=== Records to process ===

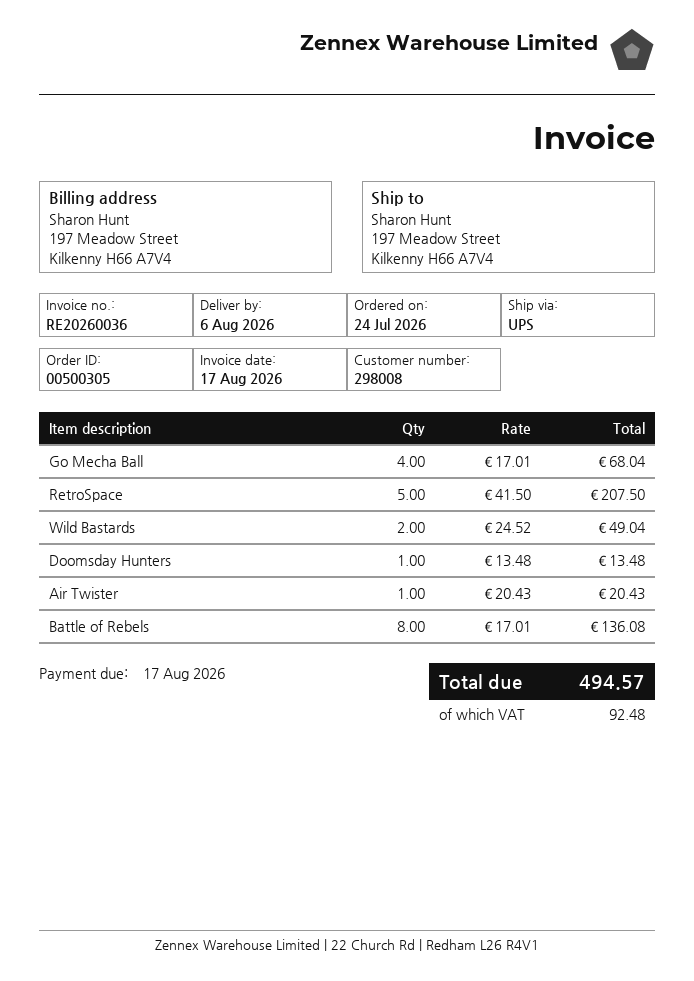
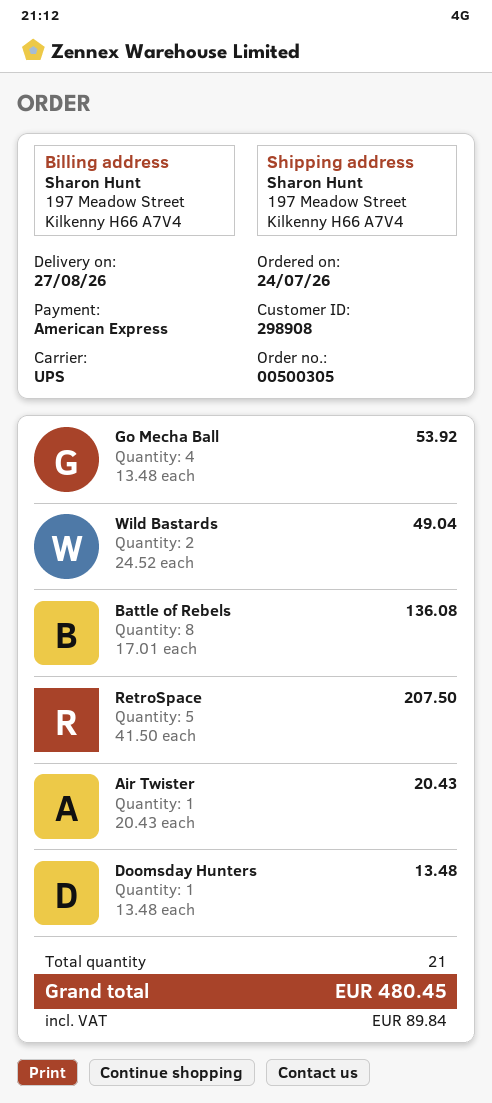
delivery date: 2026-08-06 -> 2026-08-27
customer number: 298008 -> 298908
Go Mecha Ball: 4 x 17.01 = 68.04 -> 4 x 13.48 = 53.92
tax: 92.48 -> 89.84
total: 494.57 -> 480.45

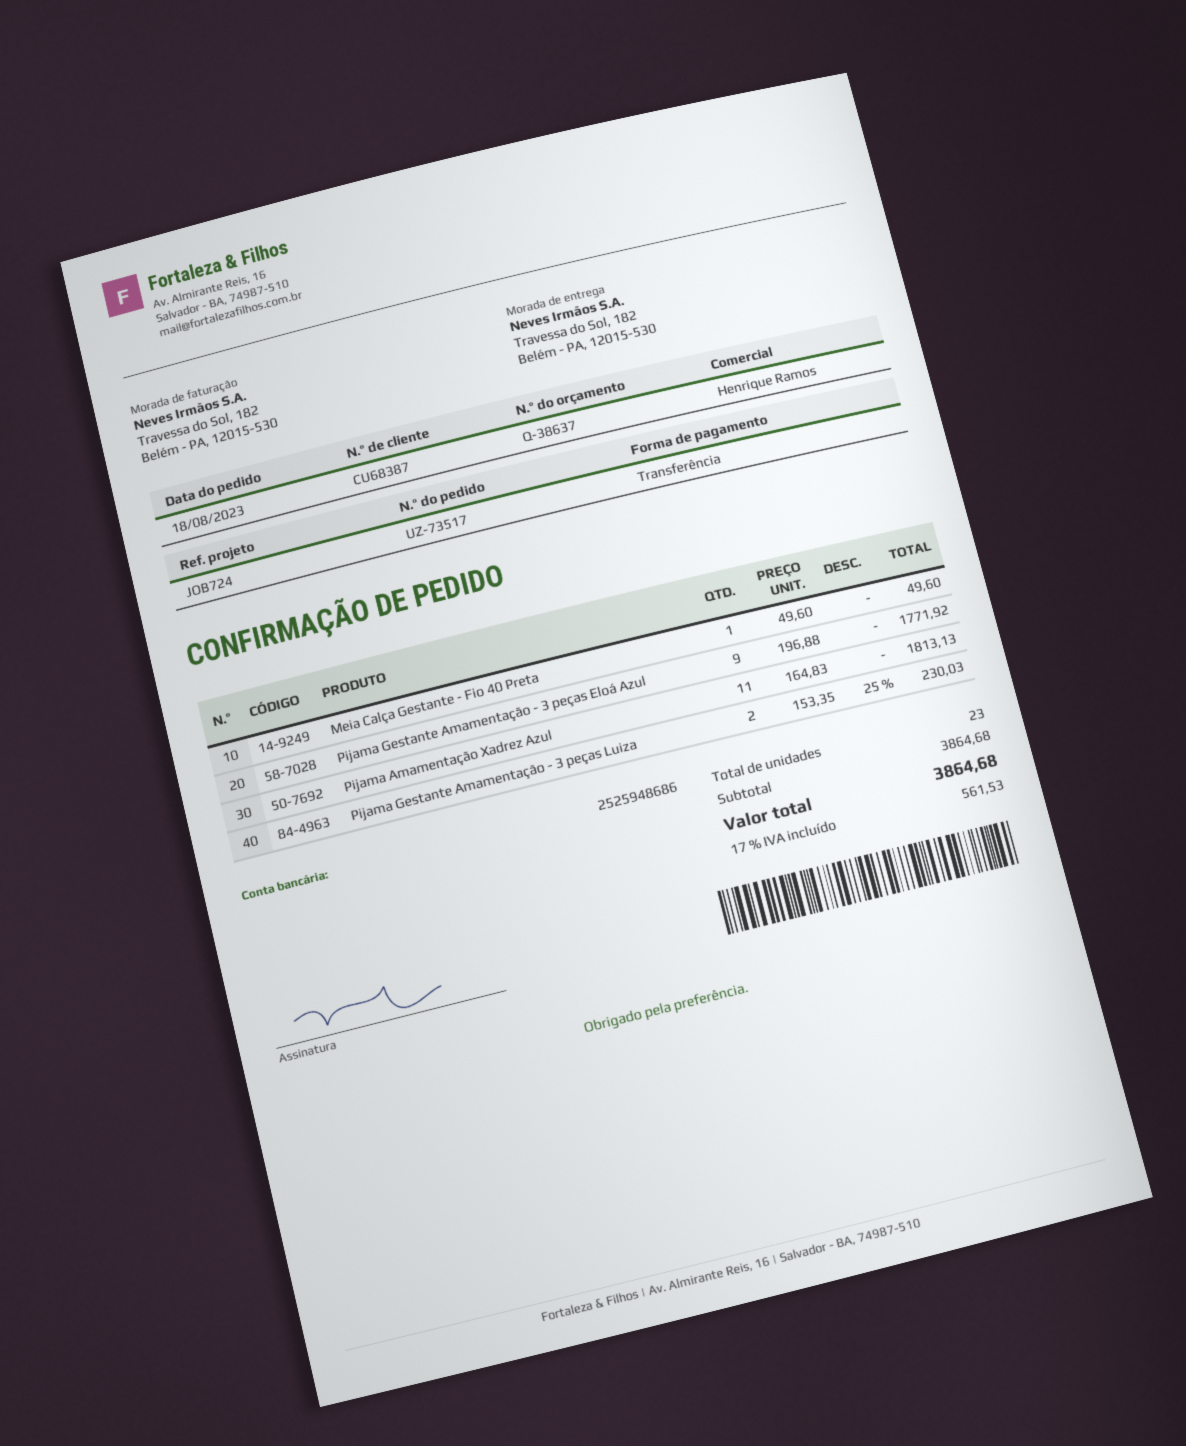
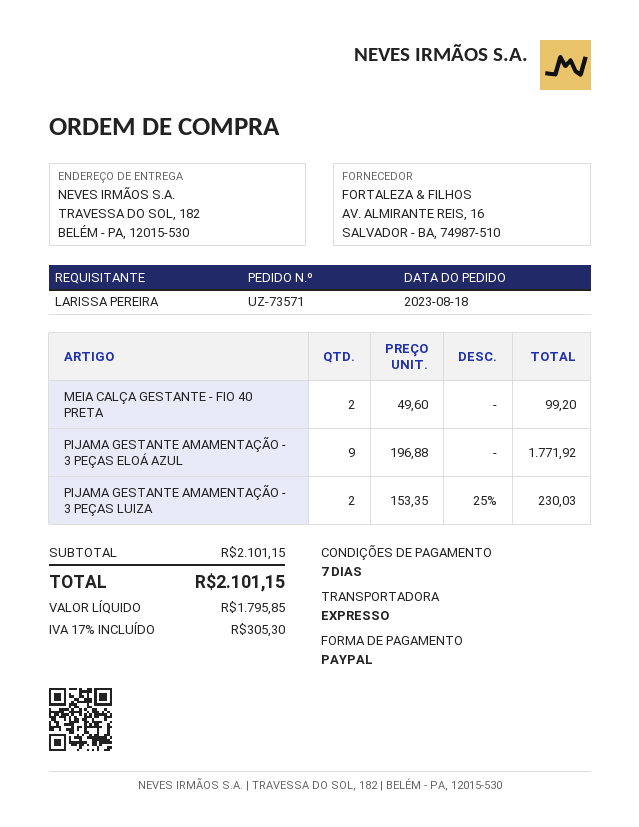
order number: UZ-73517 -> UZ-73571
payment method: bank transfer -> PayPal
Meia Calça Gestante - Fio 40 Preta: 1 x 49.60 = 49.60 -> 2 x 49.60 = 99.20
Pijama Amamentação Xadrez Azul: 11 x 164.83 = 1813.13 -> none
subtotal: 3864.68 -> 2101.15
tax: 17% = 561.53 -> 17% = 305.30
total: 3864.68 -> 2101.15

===
=== Records to process ===

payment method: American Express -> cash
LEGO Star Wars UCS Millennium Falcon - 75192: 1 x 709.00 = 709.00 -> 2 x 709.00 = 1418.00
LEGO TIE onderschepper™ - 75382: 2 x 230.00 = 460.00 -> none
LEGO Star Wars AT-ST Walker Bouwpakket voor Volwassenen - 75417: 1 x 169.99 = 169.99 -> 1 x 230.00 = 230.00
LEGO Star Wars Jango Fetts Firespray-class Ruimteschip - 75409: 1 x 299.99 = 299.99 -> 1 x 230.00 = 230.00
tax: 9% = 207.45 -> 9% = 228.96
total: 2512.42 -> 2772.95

===
=== Records to process ===

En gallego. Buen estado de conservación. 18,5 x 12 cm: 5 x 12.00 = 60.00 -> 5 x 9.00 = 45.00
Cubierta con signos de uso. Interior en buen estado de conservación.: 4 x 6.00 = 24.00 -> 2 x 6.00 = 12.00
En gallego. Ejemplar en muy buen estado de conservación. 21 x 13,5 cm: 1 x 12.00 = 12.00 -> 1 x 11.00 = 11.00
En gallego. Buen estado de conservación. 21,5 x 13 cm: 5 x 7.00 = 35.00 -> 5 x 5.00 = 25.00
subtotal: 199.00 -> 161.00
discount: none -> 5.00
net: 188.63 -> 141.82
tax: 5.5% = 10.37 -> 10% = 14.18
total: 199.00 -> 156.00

===

Work instruction:
Please go through the data above and copy every line that has the word "payment".

Finished task:
payment method: bank transfer -> PayPal
payment method: American Express -> cash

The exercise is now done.